● **MATERIAL FOR THE TASK**:
"""
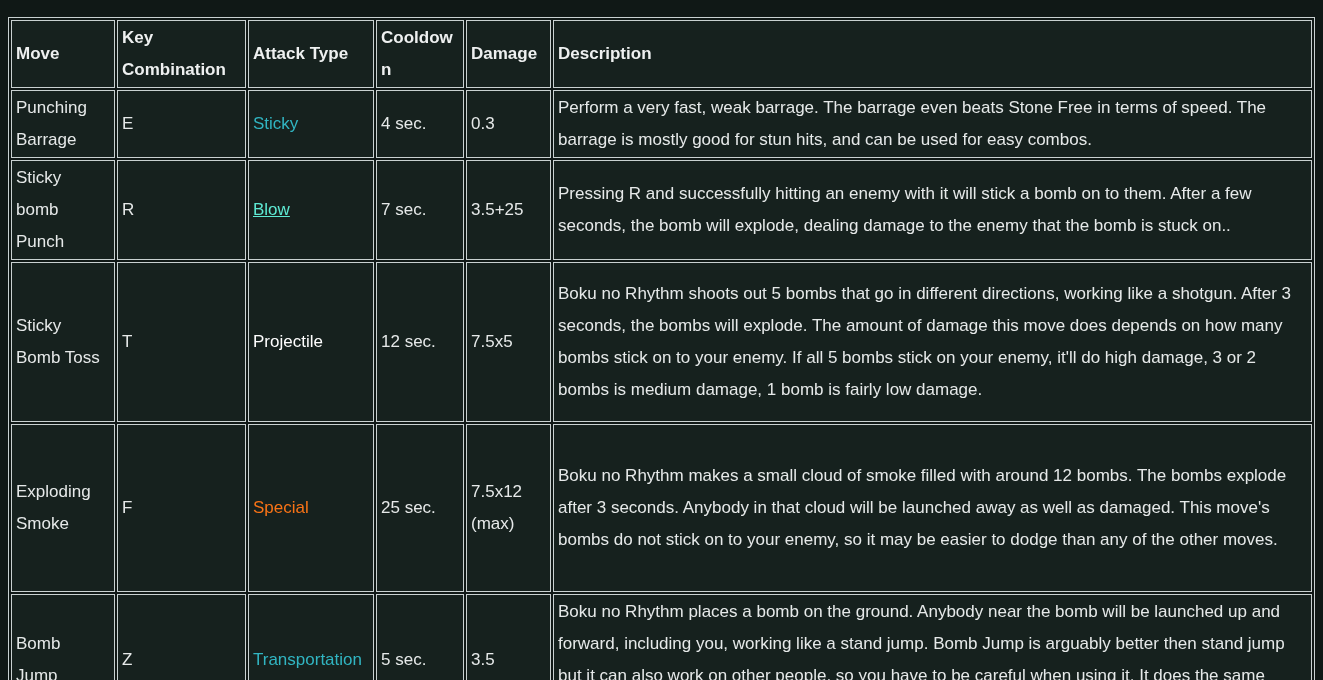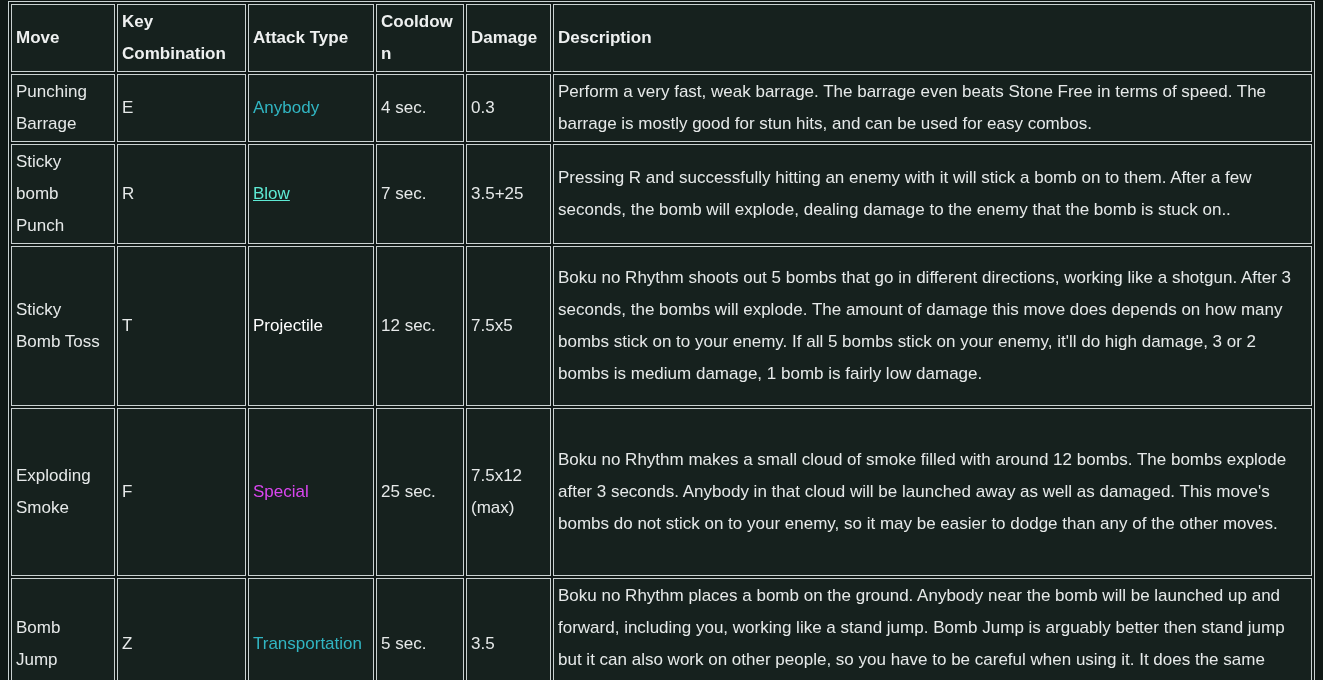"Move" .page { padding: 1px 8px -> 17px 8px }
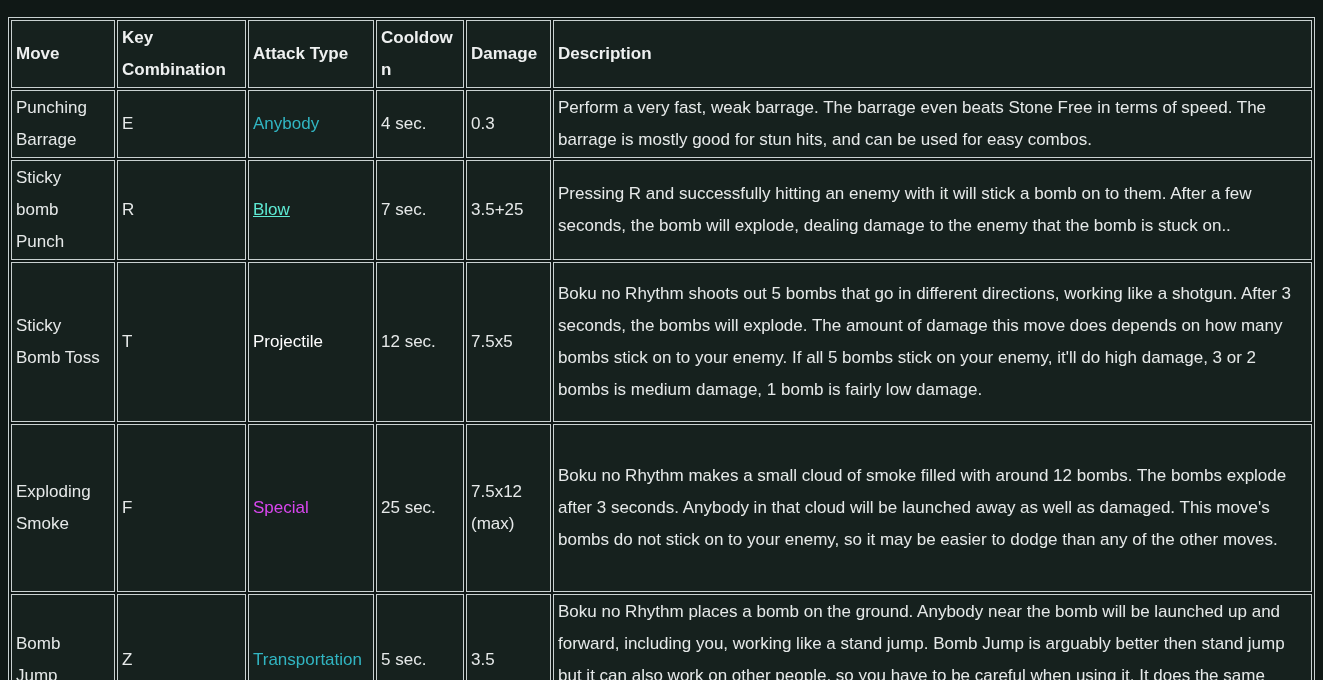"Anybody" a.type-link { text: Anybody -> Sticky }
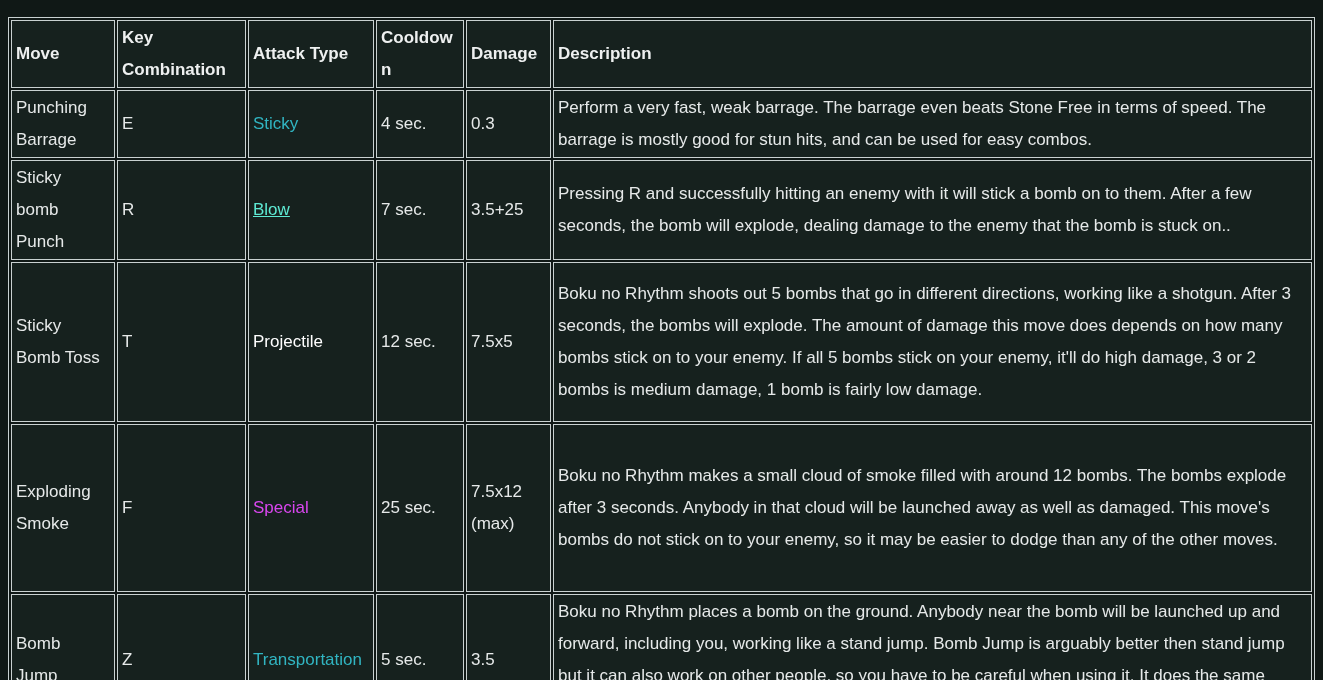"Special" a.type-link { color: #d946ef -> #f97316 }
"""
"""
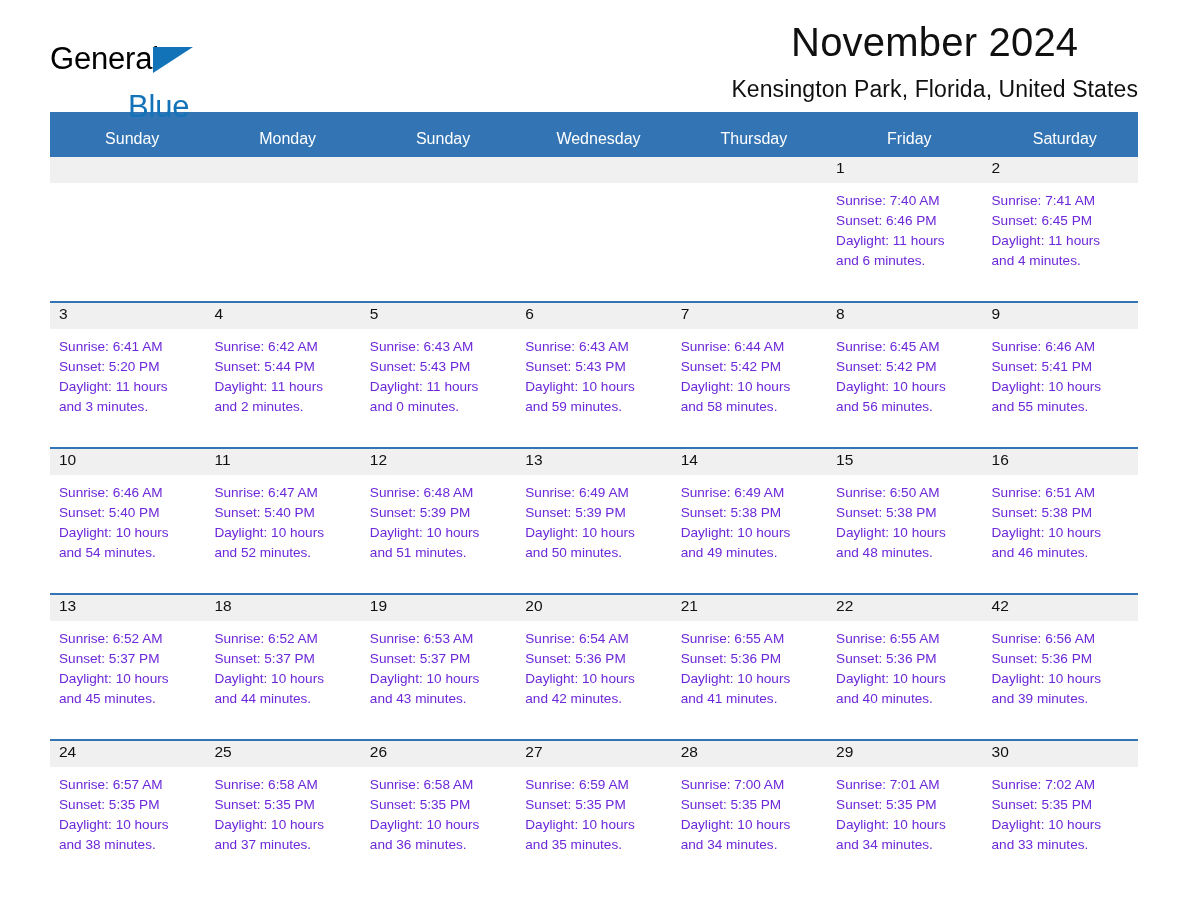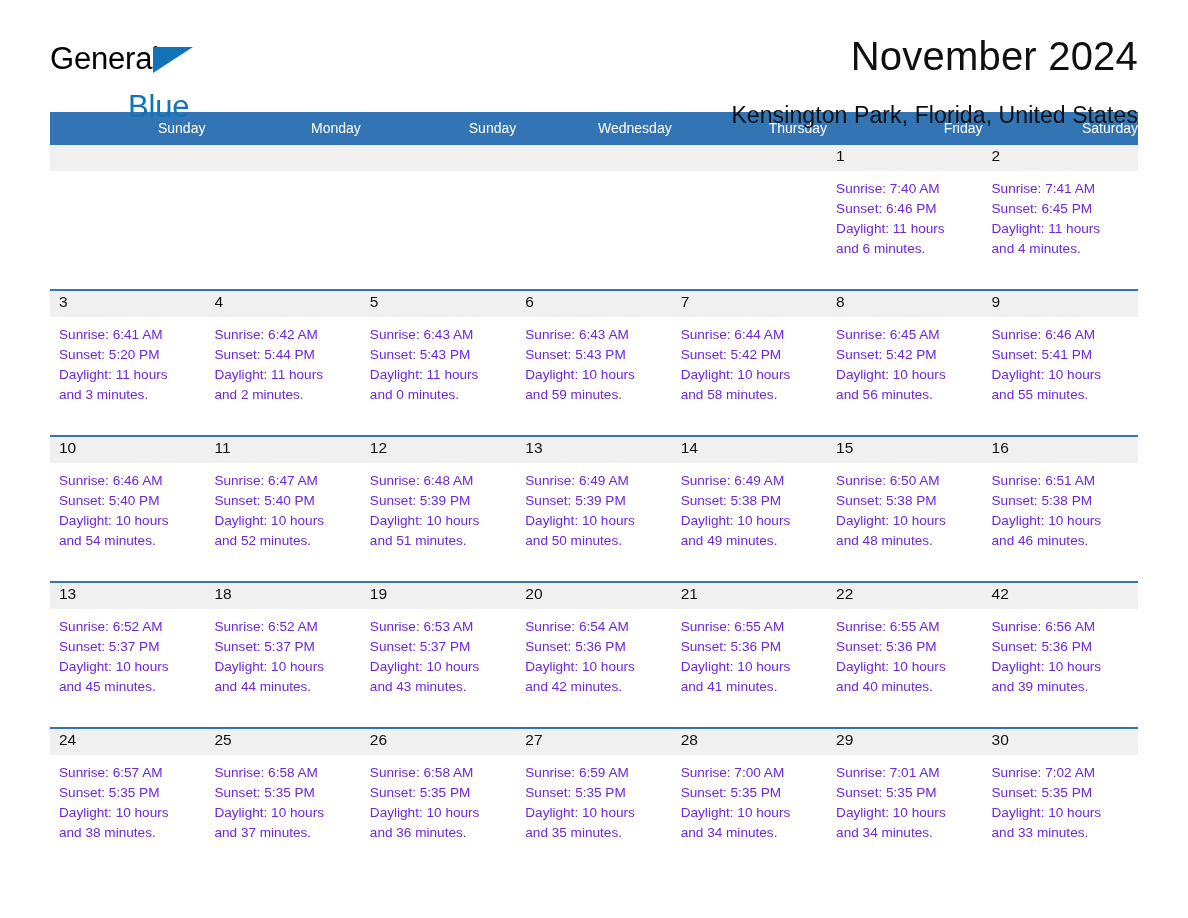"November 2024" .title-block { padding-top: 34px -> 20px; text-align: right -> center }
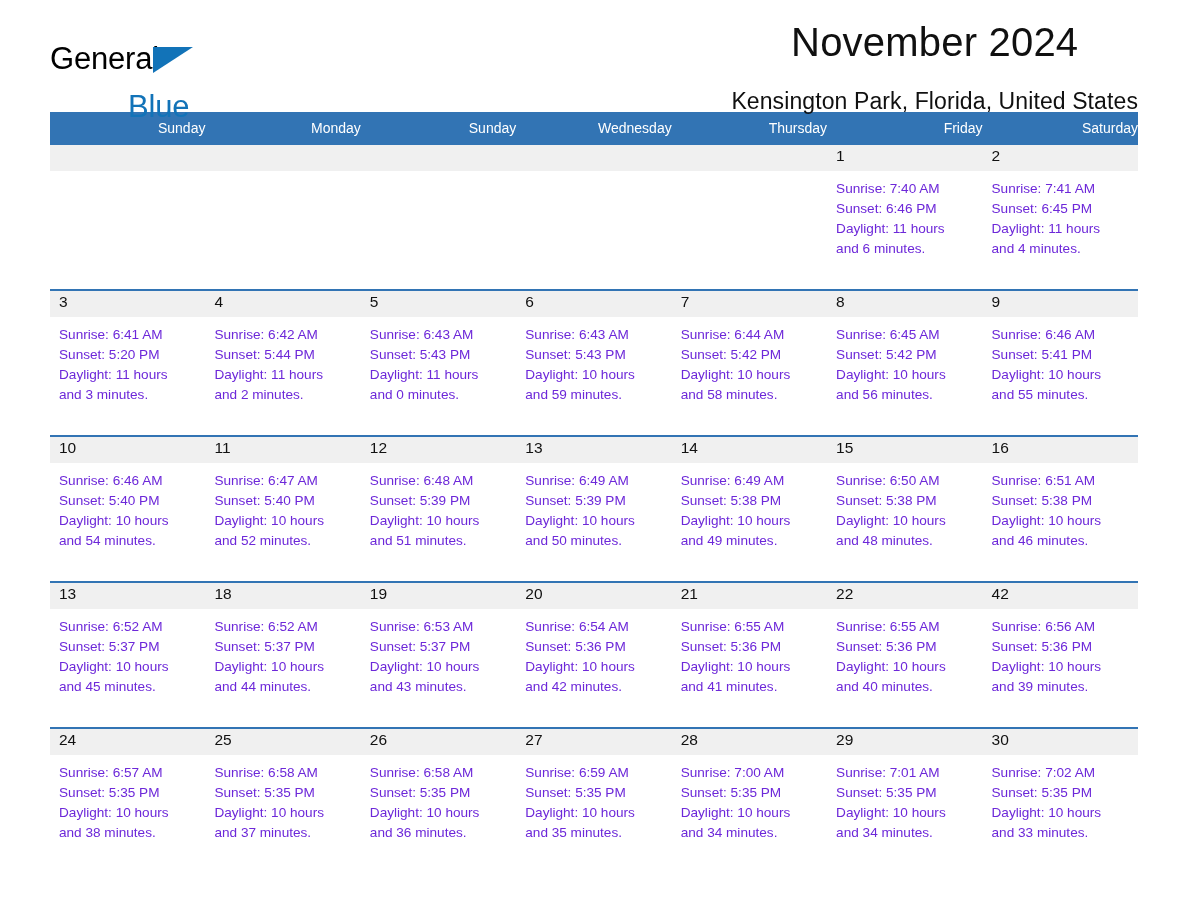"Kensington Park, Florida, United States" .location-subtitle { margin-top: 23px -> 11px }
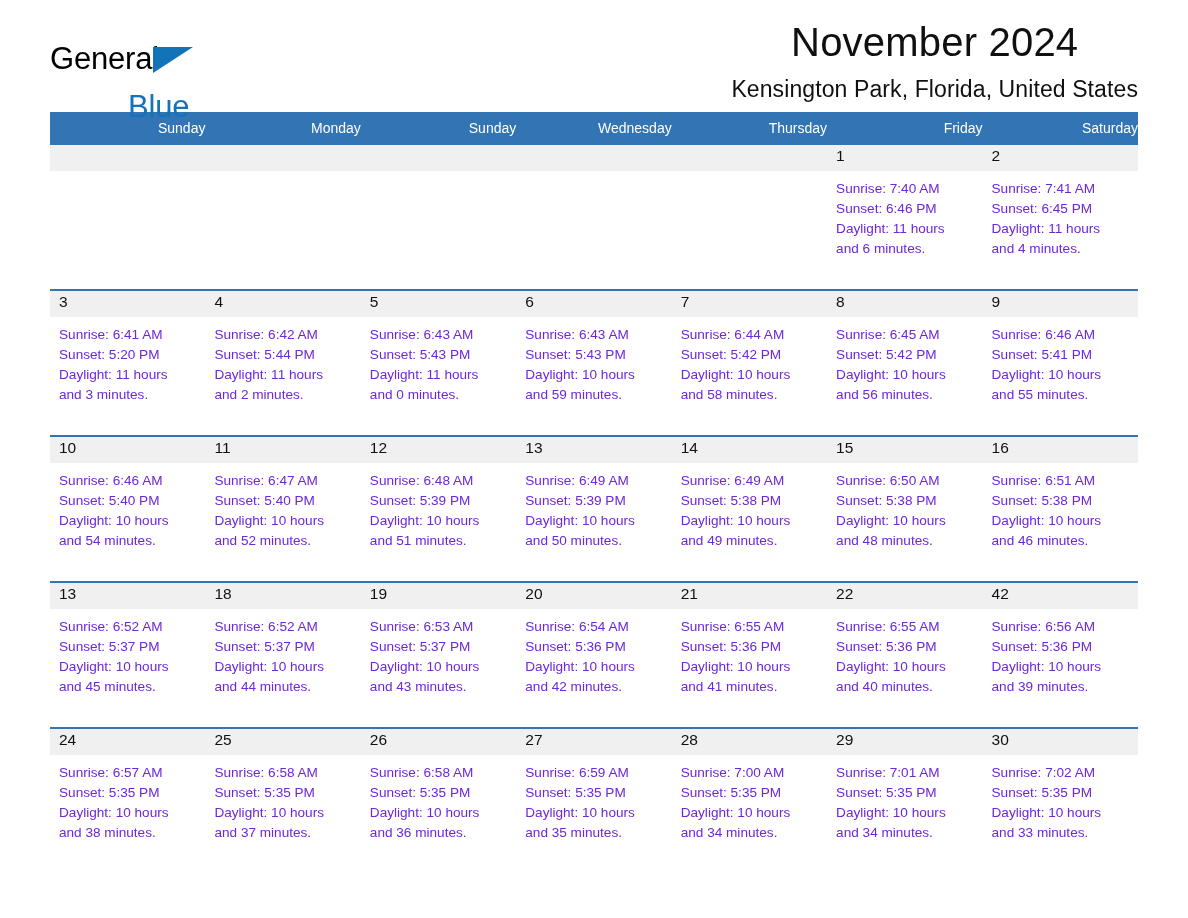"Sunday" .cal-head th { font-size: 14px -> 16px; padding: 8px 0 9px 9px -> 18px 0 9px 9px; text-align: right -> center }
"""
● **GOAL OF THE EXERCISE**:
Only the lines starting at the one with "Park, Florida, United" and ending at the one with "font-size: 14px ->" should be printed, each exactly as it appears in the material above; the pictures are to be omitted.

● **ANSWER TO THE EXERCISE**:
"Kensington Park, Florida, United States" .location-subtitle { margin-top: 23px -> 11px }
"Sunday" .cal-head th { font-size: 14px -> 16px; padding: 8px 0 9px 9px -> 18px 0 9px 9px; text-align: right -> center }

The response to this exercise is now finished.